Record Christmas sales at Primark - helped by Belfast reopening

Primark at the historic Bank Buildings in Belfast city centre reopened on November 1, more than four years after being destroyed in a fire, and attracted tens of thousands of shoppers in the lead-up to Christmas

THE owner of Primark has reported a boost in sales, as it said inflation has become less volatile and consumer spending proved to be more resilient than it expected.

Associated British Foods (ABF) saw its group revenues jump by 16 per cent at constant currency rates over the four months to January 7, compared to the same period last year, to £6.7 billion from £5.57 billion.

It boasted record sales at budget fashion chain Primark in the week leading up to Christmas Day, marking a much stronger festive period than the retailer was anticipating.

Sales in the UK were up by 15 per cent over the four-month period and the chain's share of the clothing, footwear and accessories market jumped to 7 per cent from 6.5 per cent last year.

Visitor numbers to stores were strong in major cities as well as on high streets and retail parks, ABF said.

The retailer's main Belfast store at Bank Buildings reopened in November, four years after being gutted in a fire.

The £100 million reconstruction scheme, bringing back 88,200 sq ft of retail space to the city centre, proved a massive footfall driver for the city, with tens of thousands of shoppers flocking into the store in the lead-up to the crucial Christmas trading period.

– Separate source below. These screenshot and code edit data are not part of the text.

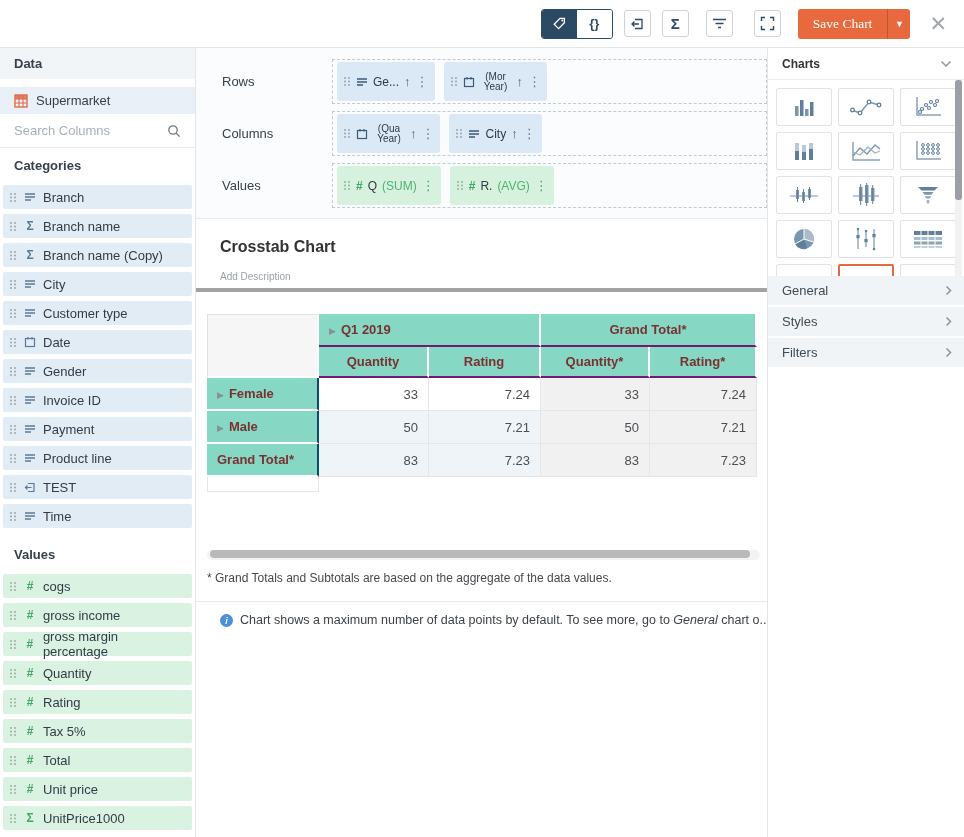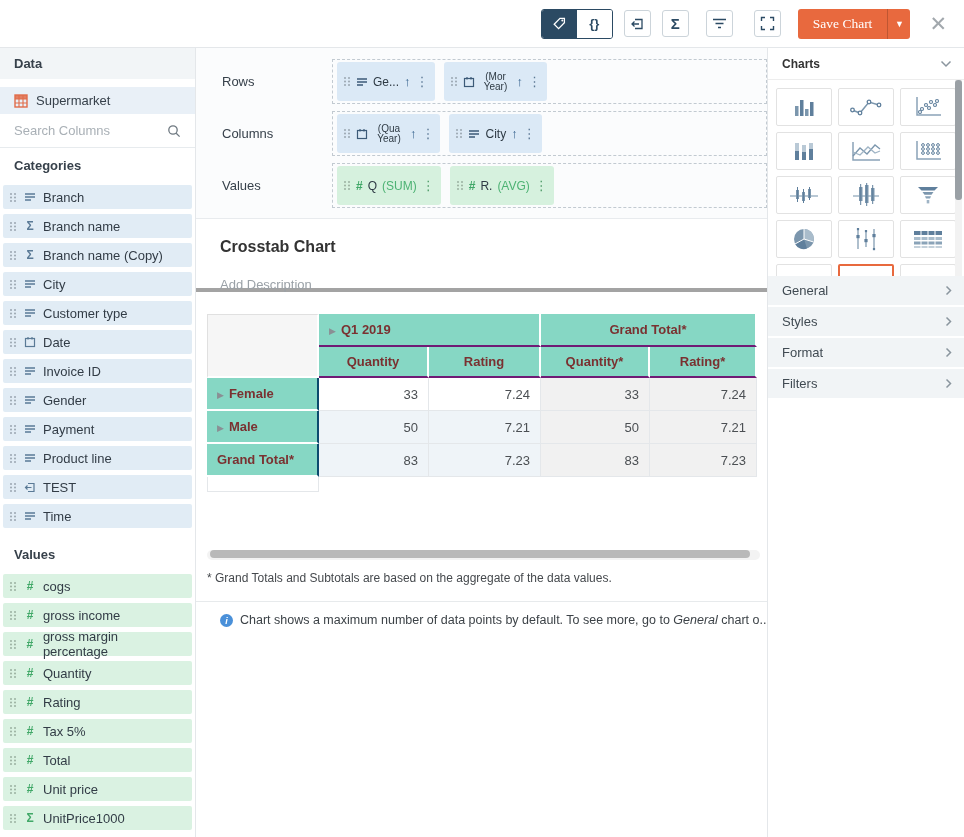--- a/index.html
+++ b/index.html
@@ -54,7 +54,7 @@
 
   .title-block { padding:19px 24px 0 24px; height:73px; border-bottom:4px solid #a3a3a3; }
   .chart-title { font-size:16px; font-weight:bold; color:#333; }
-  .chart-desc { font-size:13px; color:#9aa1a7; margin-top:21px; cursor:text; }
+  .chart-desc { font-size:10px; color:#9aa1a7; margin-top:15px; cursor:text; }
 
   
   .tablewrap { padding:22px 0 0 11px; }

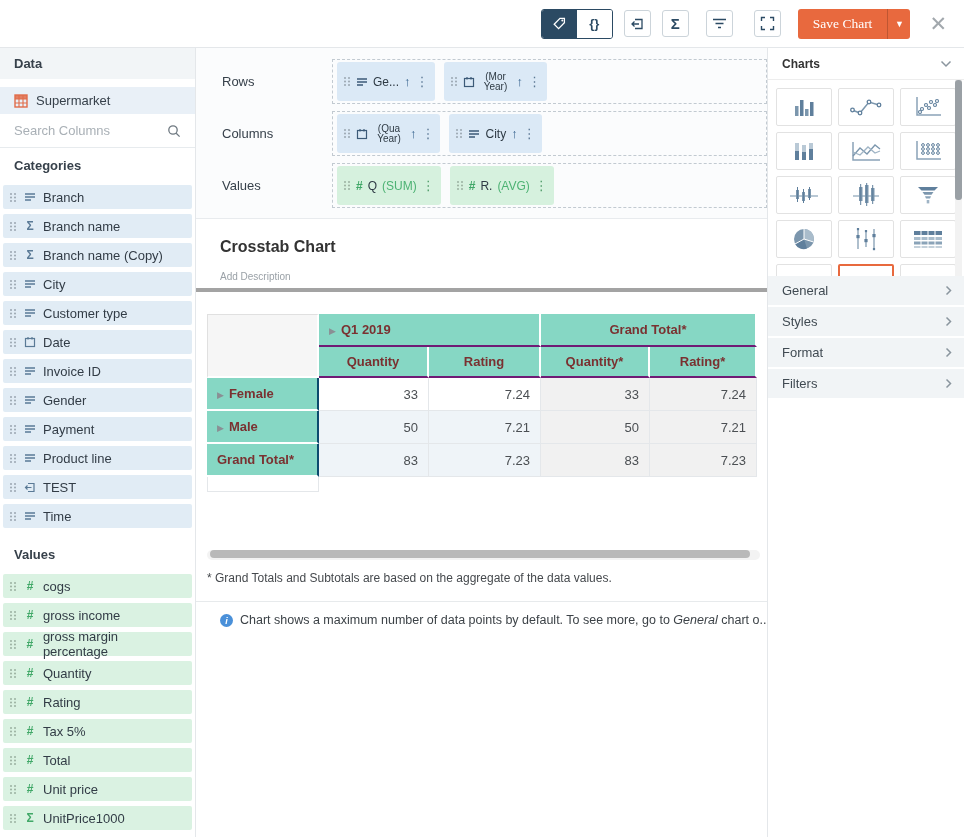--- a/index.html
+++ b/index.html
@@ -859,14 +859,6 @@
       </span>
   </div>
   <div class="acc-row">
-    <span class="lbl">Format</span>
-    <span>
-        <svg width="7" height="11" viewBox="0 0 7 11" fill="none" stroke="#8a959e" stroke-width="1.5">
-          <path d="M1.5 1.5 L5.5 5.5 L1.5 9.5"></path>
-        </svg>
-      </span>
-  </div>
-  <div class="acc-row">
     <span class="lbl">Filters</span>
     <span>
         <svg width="7" height="11" viewBox="0 0 7 11" fill="none" stroke="#8a959e" stroke-width="1.5">

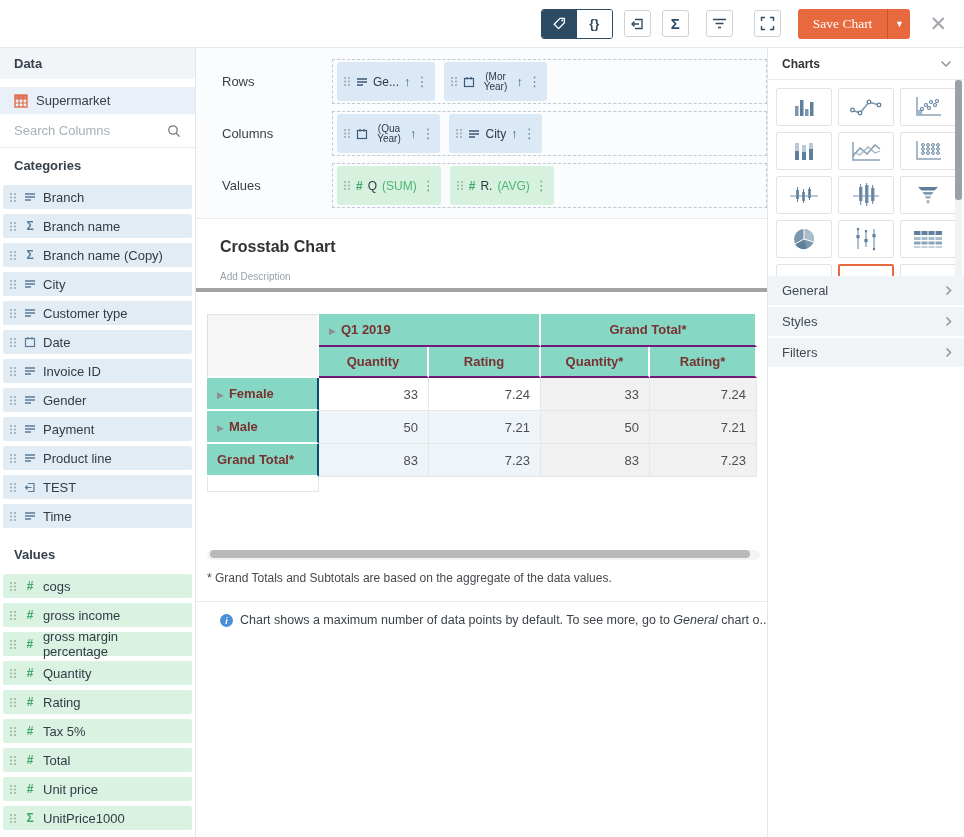--- a/index.html
+++ b/index.html
@@ -275,23 +275,23 @@
     <svg width="12" height="12" viewBox="0 0 12 12">
         <path d="M1 3 H11 M1 6 H11 M1 9 H7" stroke="#5a7a96" stroke-width="1.4"></path>
       </svg>
+    <span>Gender</span>
+  </div>
+  <div class="sb-item cat">
+    <svg width="8" height="11" viewBox="0 0 8 11">
+        <g fill="#9aa6b0">
+          <circle cx="2" cy="2" r="1"></circle>
+          <circle cx="6" cy="2" r="1"></circle>
+          <circle cx="2" cy="5.5" r="1"></circle>
+          <circle cx="6" cy="5.5" r="1"></circle>
+          <circle cx="2" cy="9" r="1"></circle>
+          <circle cx="6" cy="9" r="1"></circle>
+        </g>
+      </svg>
+    <svg width="12" height="12" viewBox="0 0 12 12">
+        <path d="M1 3 H11 M1 6 H11 M1 9 H7" stroke="#5a7a96" stroke-width="1.4"></path>
+      </svg>
     <span>Invoice ID</span>
-  </div>
-  <div class="sb-item cat">
-    <svg width="8" height="11" viewBox="0 0 8 11">
-        <g fill="#9aa6b0">
-          <circle cx="2" cy="2" r="1"></circle>
-          <circle cx="6" cy="2" r="1"></circle>
-          <circle cx="2" cy="5.5" r="1"></circle>
-          <circle cx="6" cy="5.5" r="1"></circle>
-          <circle cx="2" cy="9" r="1"></circle>
-          <circle cx="6" cy="9" r="1"></circle>
-        </g>
-      </svg>
-    <svg width="12" height="12" viewBox="0 0 12 12">
-        <path d="M1 3 H11 M1 6 H11 M1 9 H7" stroke="#5a7a96" stroke-width="1.4"></path>
-      </svg>
-    <span>Gender</span>
   </div>
   <div class="sb-item cat">
     <svg width="8" height="11" viewBox="0 0 8 11">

ABF said Primark also enjoyed a surge in online visitors since improving its website, with UK website traffic jumping by around 85 per cent since last year, with the retailer recently launching a "click and collect" trial of children's products in 25 stores.

The group noted that Primark's low prices were appealing to existing and new customers but that economic conditions could weigh on consumer spending in the months ahead.

Its food business, which includes brands British Sugar, Twinings and Ovaltine, also saw a sales boost but the firm said this was largely achieved by increasing prices to recover significant cost inflation.

It still faces substantial cost pressures but inflation has become less volatile and some commodity costs have recently declined, ABF told investors.

Despite sales growth, it also stuck by previous guidance that its full-year adjusted operating profits and earnings would be lower than the previous year.